▶ Aim of the exercise
Take every line from the entries below that includes the word "direction" and copy it.

** Opening Task input block **

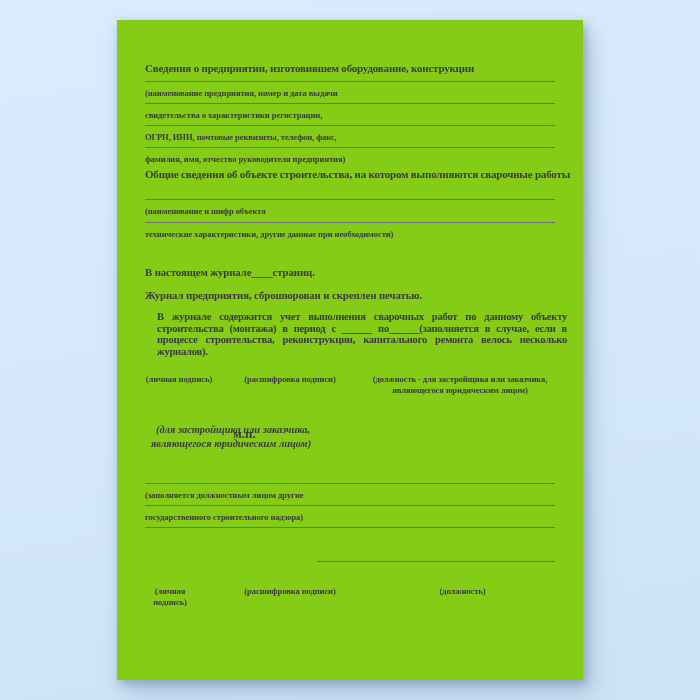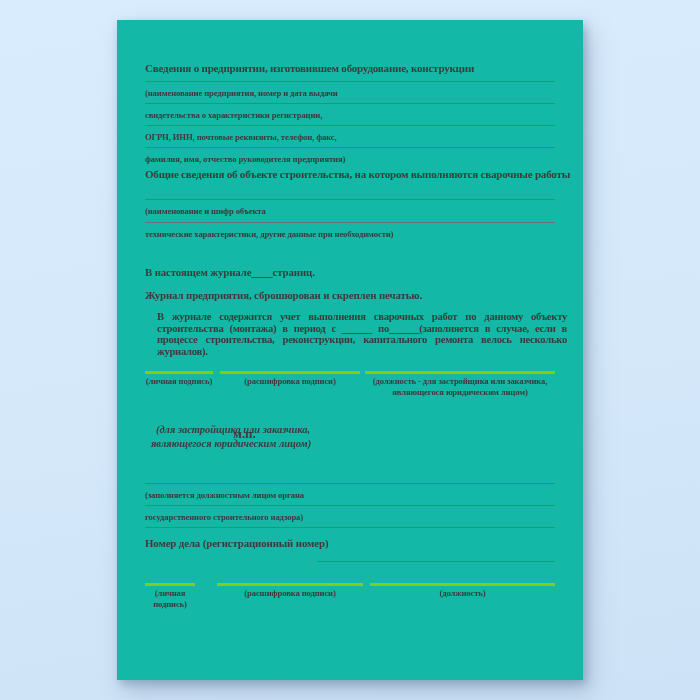--- a/index.html
+++ b/index.html
@@ -3,21 +3,21 @@
 <meta charset="utf-8">
 <style>
   html,body{margin:0;padding:0;}
   body{
     width:700px;height:700px;overflow:hidden;
     background:linear-gradient(170deg,#d9ecfd 0%,#d4e8fa 55%,#cde2f6 100%);
     font-family:"Liberation Serif","DejaVu Serif",serif;
   }
   .paper{
     position:absolute;left:117px;top:20px;width:466px;height:660px;
-    background:#14b8a6;
+    background:#84cc16;
     box-shadow:3px 4px 9px rgba(110,136,165,.55), 8px 12px 22px rgba(110,136,165,.35);
   }
   .abs{position:absolute;}
   .h-title{
     left:28px;width:412px;font-size:11px;font-weight:700;color:#3b3b3b;
     letter-spacing:-0.2px;white-space:nowrap;
   }
   .txt{
     left:28px;width:412px;font-size:10.8px;font-weight:700;color:#3b3b3b;
     letter-spacing:-0.1px;white-space:nowrap;
@@ -26,21 +26,21 @@
     left:40px;width:410px;font-size:10.6px;font-weight:700;color:#3b3b3b;
     letter-spacing:-0.25px;line-height:11.6px;text-align:justify;white-space:normal;
   }
   .ruled-group{left:28px;width:410px;}
   .ruled-row{border-top:1px solid #6f6f72;height:21px;text-align:left;}
   .cap{
     display:inline-block;padding-top:2px;font-size:8.6px;font-weight:700;
     color:#3b3b3b;line-height:10.2px;letter-spacing:-0.1px;
   }
   .sig-col{
-    position:absolute;border-top:3px solid #84cc16;text-align:center;
+    position:absolute;border-top:1px solid #84cc16;text-align:center;
     font-size:8.6px;font-weight:700;color:#3b3b3b;line-height:10.8px;
     padding-top:2px;letter-spacing:-0.1px;
   }
   .stamp{left:116px;font-size:13px;font-weight:700;color:#3b3b3b;margin-top:24px;}
   .note{
     left:34px;font-size:10.4px;font-weight:700;font-style:italic;color:#3b3b3b;
     line-height:14px;white-space:nowrap;
   }
   .note .indent{padding-left:5px;}
   .half-line{left:200px;width:238px;border-top:1px solid #6f6f72;height:0;}
@@ -91,29 +91,28 @@
   <div class="abs stamp" style="top:382px">м.п.</div>
 
   <div class="abs note" style="top:403px">
     <div class="indent">(для застройщика или заказчика,</div>
     <div>являющегося юридическим лицом)</div>
   </div>
 
 
   <div class="abs ruled-group" style="top:463px">
     <div class="ruled-row">
-      <span class="cap">(заполняется должностным лицом органа</span>
+      <span class="cap">(заполняется должностным лицом другие</span>
     </div>
     <div class="ruled-row">
       <span class="cap">государственного строительного надзора)</span>
     </div>
     <div class="ruled-row"></div>
   </div>
 
-  <div class="abs txt" style="top:517px">Номер дела (регистрационный номер)</div>
 
   <div class="abs half-line" style="top:541px"></div>
 
   <div class="sig-col" style="left:28px;top:563px;width:50px">(личная подпись)</div>
   <div class="sig-col" style="left:100px;top:563px;width:146px">(расшифровка подписи)</div>
   <div class="sig-col" style="left:253px;top:563px;width:185px">(должность)</div>
 
 </div>
 
 </body></html>

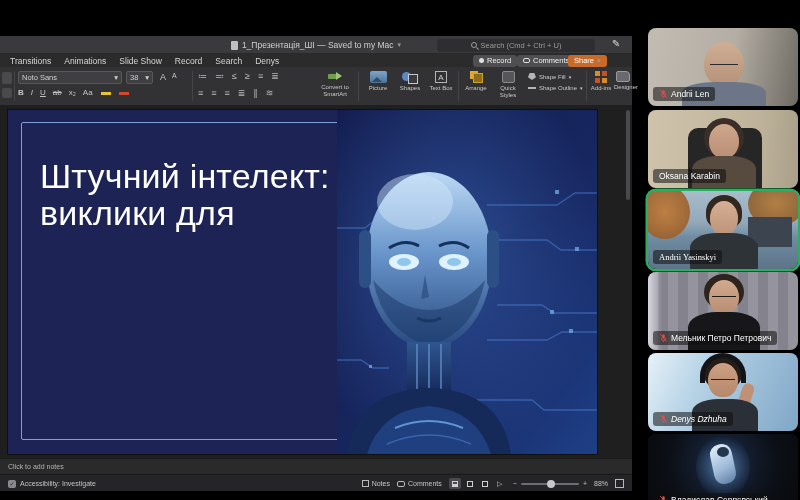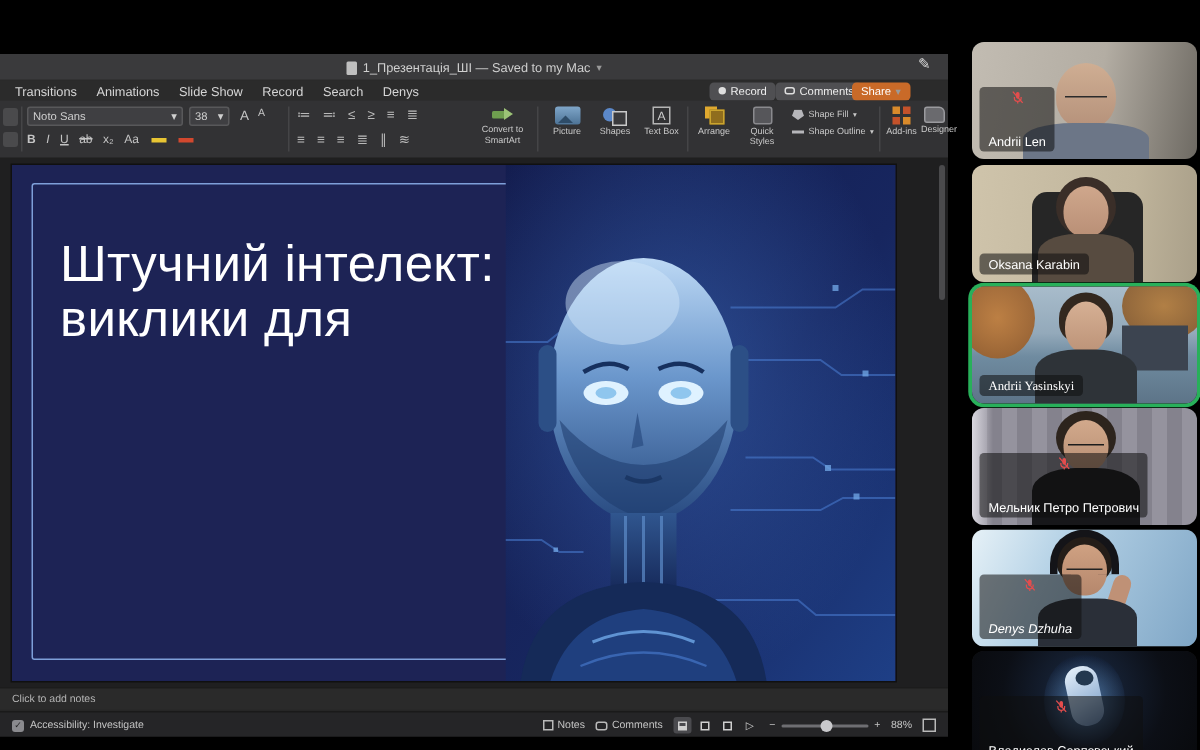--- a/index.html
+++ b/index.html
@@ -89,22 +89,22 @@
   .vglyph { width:6px; height:6px; border:1px solid #cfcfcf; }
   .vglyph.split { border-bottom-width:3px; }
   .zoomwrap { display:flex; align-items:center; gap:4px; }
   .ztrack { width:58px; height:2px; background:#6e6e72; border-radius:1px; position:relative; }
   .zthumb { position:absolute; left:26px; top:-3px; width:8px; height:8px; border-radius:50%; background:#c9c9cc; }
   .expand { width:9px; height:9px; border:1px solid #b9b9b9; }
 
   
   .tile { left:648px; width:150px; height:78px; border-radius:8px; overflow:hidden; background:#191919; }
   .tile-inner { position:absolute; inset:0; }
-  .namepill { position:absolute; left:5px; bottom:5px; display:flex; align-items:center; gap:19px;
-              background:rgba(15,15,15,.55); border-radius:3px; padding:2px 6px; color:#fff; font-size:8.5px; white-space:nowrap; max-width:138px;flex-direction:column; }
+  .namepill { position:absolute; left:5px; bottom:5px; display:flex; align-items:center; gap:3px;
+              background:rgba(15,15,15,.55); border-radius:3px; padding:2px 6px; color:#fff; font-size:8.5px; white-space:nowrap; max-width:138px; }
   .micmuted { width:9px; height:10px; flex:0 0 auto; }
   .speaking { box-shadow:0 0 0 2.5px #28b05a; }
 
   .head { position:absolute; border-radius:50% 50% 46% 46%; }
   .torso { position:absolute; border-radius:40% 40% 0 0; }
   .glasses { position:absolute; height:3px; border-top:1.5px solid #2b2b2b; }
 
   
   .t1 .tile-inner { background:linear-gradient(100deg,#c2bcb2 0%,#b3ada3 55%,#6e6a63 100%); }
   .t1 .head { left:56px; top:14px; width:40px; height:44px; background:linear-gradient(#cfae93,#b5917a); }
@@ -152,20 +152,24 @@
 </head>
 <body>
 
 <div class="abs ppt">
 
   <div class="abs titlebar">
     <div class="abs doc-title">
       <span class="doc-icon"></span>
       <span>1_Презентація_ШІ — Saved to my Mac</span>
       <span class="tb-caret">▾</span>
+    </div>
+    <div class="abs searchbox">
+      <span class="mag"></span>
+      <span>Search (Cmd + Ctrl + U)</span>
     </div>
     <span class="abs pencil">✎</span>
   </div>
 
   <div class="abs menubar">
     <div class="menutabs">
       <span>Transitions</span>
       <span>Animations</span>
       <span>Slide Show</span>
       <span>Record</span>

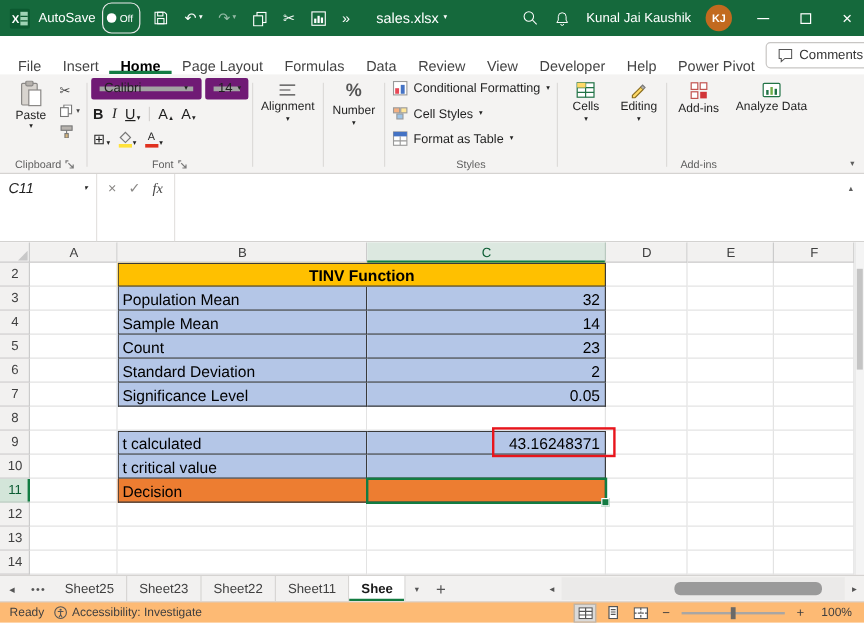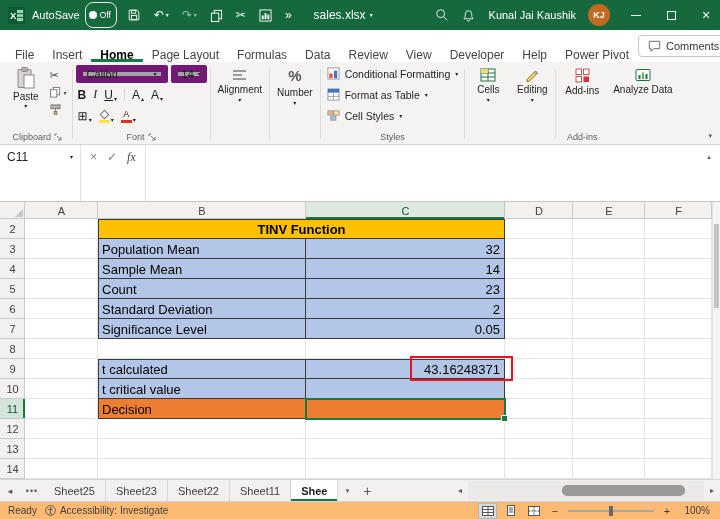--- a/index.html
+++ b/index.html
@@ -66,21 +66,21 @@
   .big-btn{display:flex;flex-direction:column;align-items:center;gap:2px;font-size:10px;
     color:#1F1F1F;padding:4px 6px 0;text-align:center;min-width:44px;line-height:1.1;}
   .style-row{display:flex;align-items:center;gap:5px;font-size:10.5px;color:#1F1F1F;height:19px;padding:0 3px;white-space:nowrap;}
   .ribbon-collapse{position:absolute;right:8px;bottom:4px;font-size:7px;color:#5E5E5E;}
   .pct{font-size:15px;font-weight:700;color:#555;}
 
   
   .fbar{height:57px;background:#fff;display:flex;align-items:stretch;
     border-bottom:1px solid #C9C7C5;font-size:12px;}
   .namebox{width:80px;display:flex;align-items:center;justify-content:space-between;
-    padding:0 7px;height:24px;color:#1F1F1F;}
+    padding:0 7px;height:24px;color:#1F1F1F;font-style:italic;}
   .vsep{width:1px;background:#E4E2E0;}
   .fxctl{display:flex;align-items:center;height:24px;gap:10px;padding:0 9px;color:#8A8886;}
   .fx{font-family:"Liberation Serif",serif;font-style:italic;color:#444;}
   .finput{flex:1;padding:4px 6px;color:#1F1F1F;}
   .fcollapse{width:22px;display:flex;justify-content:center;padding-top:8px;color:#5E5E5E;font-size:7px;}
 
   
   .gridwrap{position:relative;height:277px;background:#fff;}
   .gridcells{position:absolute;left:0;top:0;width:712px;display:grid;
     grid-template-columns:25px 73px 208px 199px 68px 72px 67px;
@@ -361,35 +361,35 @@
         <svg width="13" height="13" viewBox="0 0 14 14">
             <rect x="1" y="1" width="12" height="12" fill="#fff" stroke="#999"></rect>
             <rect x="2.5" y="7" width="3.5" height="5" fill="#E74856"></rect>
             <rect x="7.5" y="4" width="3.5" height="8" fill="#4472C4"></rect>
           </svg>
         <span>Conditional Formatting</span>
         <span class="chev">▾</span>
       </div>
       <div class="style-row">
         <svg width="13" height="13" viewBox="0 0 14 14">
+            <rect x="1" y="2" width="5.5" height="4.5" fill="#F4B183" stroke="#999"></rect>
+            <rect x="7.5" y="2" width="5.5" height="4.5" fill="#FFE699" stroke="#999"></rect>
+            <rect x="4" y="7.5" width="5.5" height="4.5" fill="#9DC3E6" stroke="#999"></rect>
+          </svg>
+        <span>Cell Styles</span>
+        <span class="chev">▾</span>
+      </div>
+      <div class="style-row">
+        <svg width="13" height="13" viewBox="0 0 14 14">
             <rect x="1" y="1" width="12" height="12" fill="#fff" stroke="#999"></rect>
             <rect x="1" y="1" width="12" height="4" fill="#4472C4"></rect>
             <line x1="1" y1="9" x2="13" y2="9" stroke="#999"></line>
             <line x1="7" y1="5" x2="7" y2="13" stroke="#999"></line>
           </svg>
         <span>Format as Table</span>
-        <span class="chev">▾</span>
-      </div>
-      <div class="style-row">
-        <svg width="13" height="13" viewBox="0 0 14 14">
-            <rect x="1" y="2" width="5.5" height="4.5" fill="#F4B183" stroke="#999"></rect>
-            <rect x="7.5" y="2" width="5.5" height="4.5" fill="#FFE699" stroke="#999"></rect>
-            <rect x="4" y="7.5" width="5.5" height="4.5" fill="#9DC3E6" stroke="#999"></rect>
-          </svg>
-        <span>Cell Styles</span>
         <span class="chev">▾</span>
       </div>
     </div>
     <div class="glabel">
       <span>Styles</span>
     </div>
   </div>
 
   <div class="gsep"></div>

** Closing Task input block **

▶ Problem solution
-              background:rgba(15,15,15,.55); border-radius:3px; padding:2px 6px; color:#fff; font-size:8.5px; white-space:nowrap; max-width:138px;flex-direction:column; }
   .big-btn{display:flex;flex-direction:column;align-items:center;gap:2px;font-size:10px;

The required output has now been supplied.